Every business leader pledges their commitment to be more data driven these days. It’s also no secret that artificial intelligence will be key to competitiveness and customer-centricity for just about everyone, and that success depends on applying it to the right data. But it turns out that the data that is often the most valuable to companies is not where they think it is. It may not even be inside their companies.
During the pandemic, data’s centrality became decisively more apparent. Having your finger on the pulse of data turned out to be critical for adapting quickly in a rapidly and radically changing environment. But not many companies were good at that. Too many struggled because they didn’t understand what data matters.

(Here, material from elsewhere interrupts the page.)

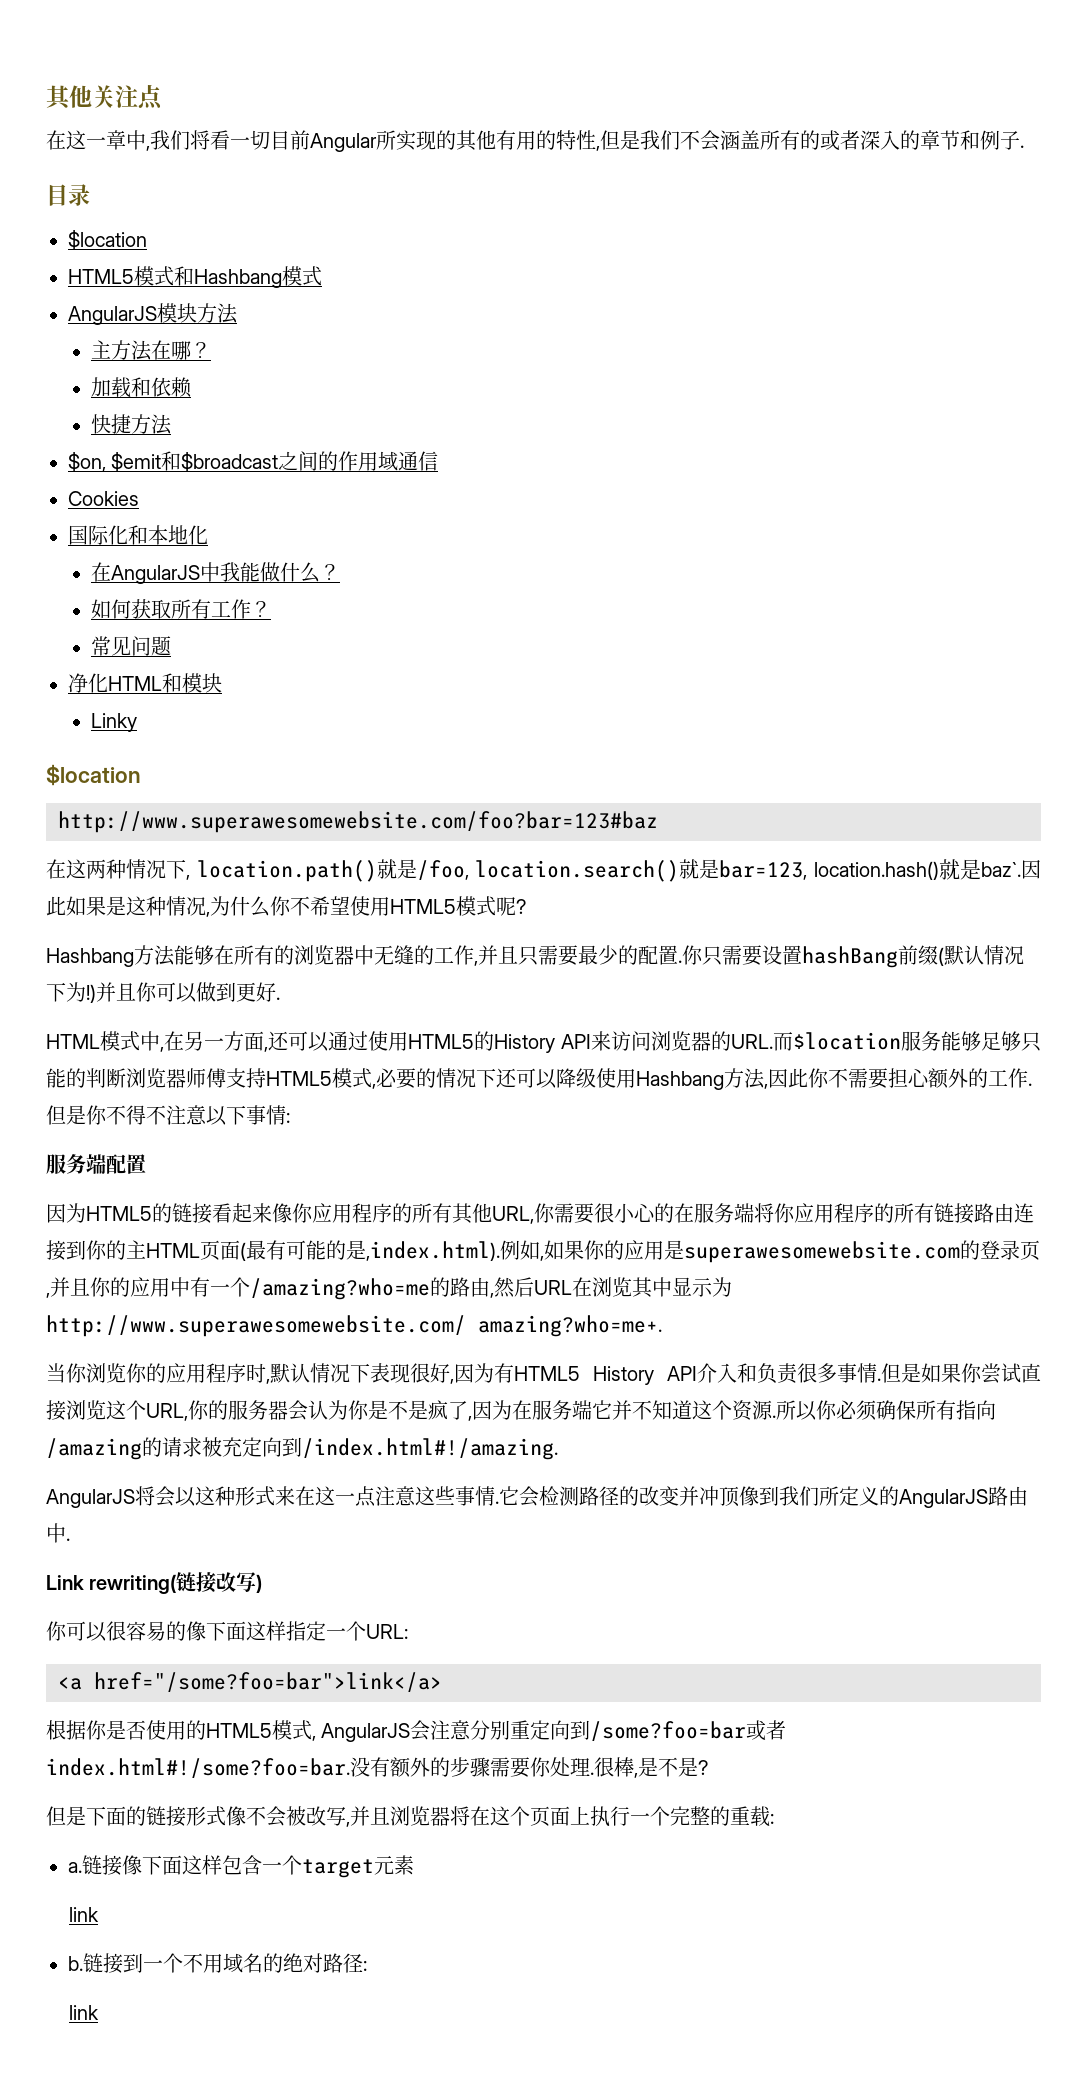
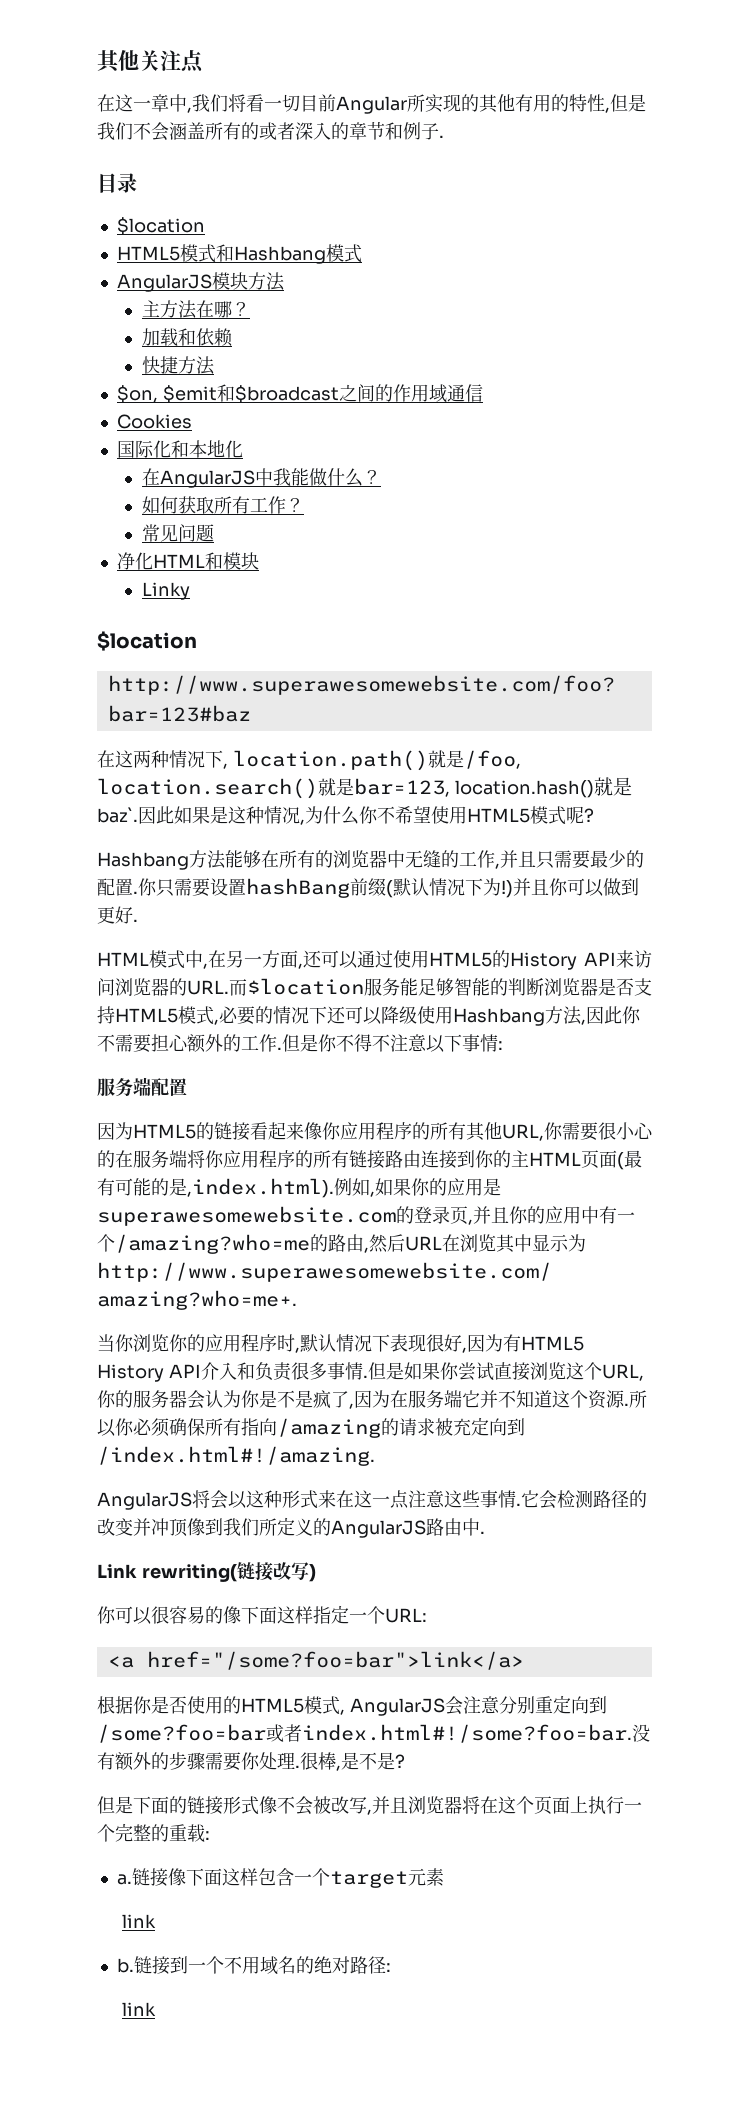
[961,1031,1041,1052] 够足够只 -> [418,978,472,996] 足够智
[186,1068,226,1088] 师傅 -> [598,978,634,996] 是否

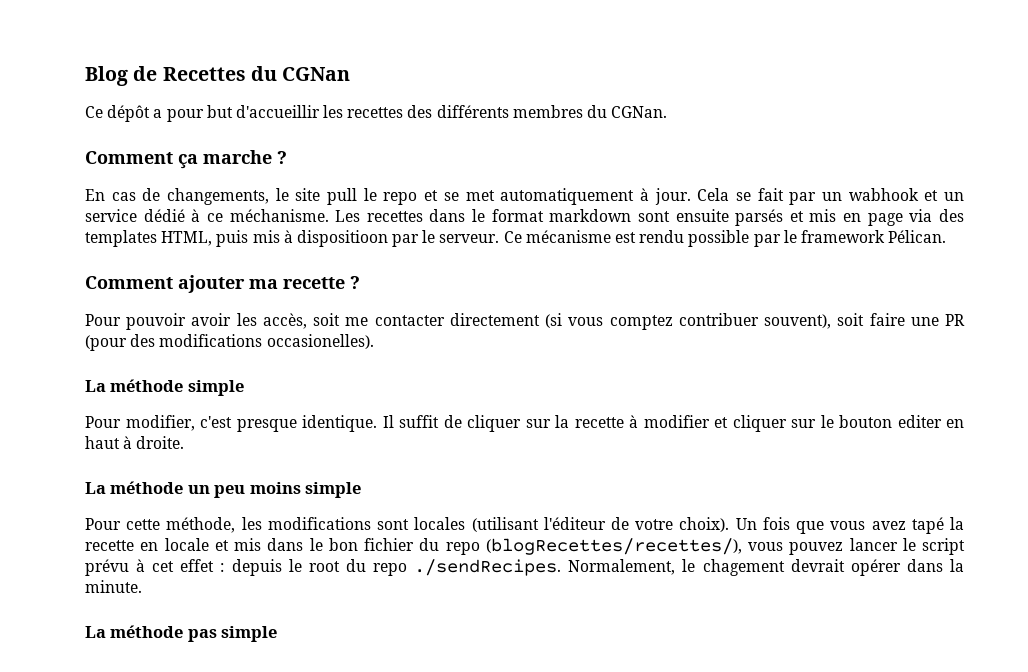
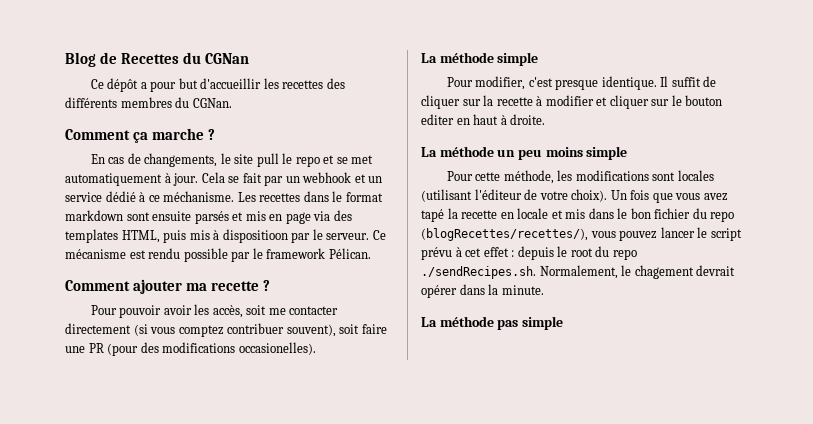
[848,188,919,201] wabhook -> [302,172,352,183] webhook
[414,559,562,576] ./sendRecipes. -> [421,266,536,279] ./sendRecipes.sh.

Almost every business leader I meet is still making “gut feel” business decisions off of spreadsheets. Most companies generate thousands of reports that nobody looks at. And in any case those reports are backward-looking, historical. Too many companies just think about optimizing the data they have, instead of working to become a forward-looking company and considering the data they need.
How do you unlock the value of data? I’ve been working on artificial intelligence and data for years. But the pandemic helped me refine my own understanding about how it can be most useful. The key, I’ve realized, is knowing which data matters to your business, making it accessible to the people who need it, and making sure it is timely and well-governed.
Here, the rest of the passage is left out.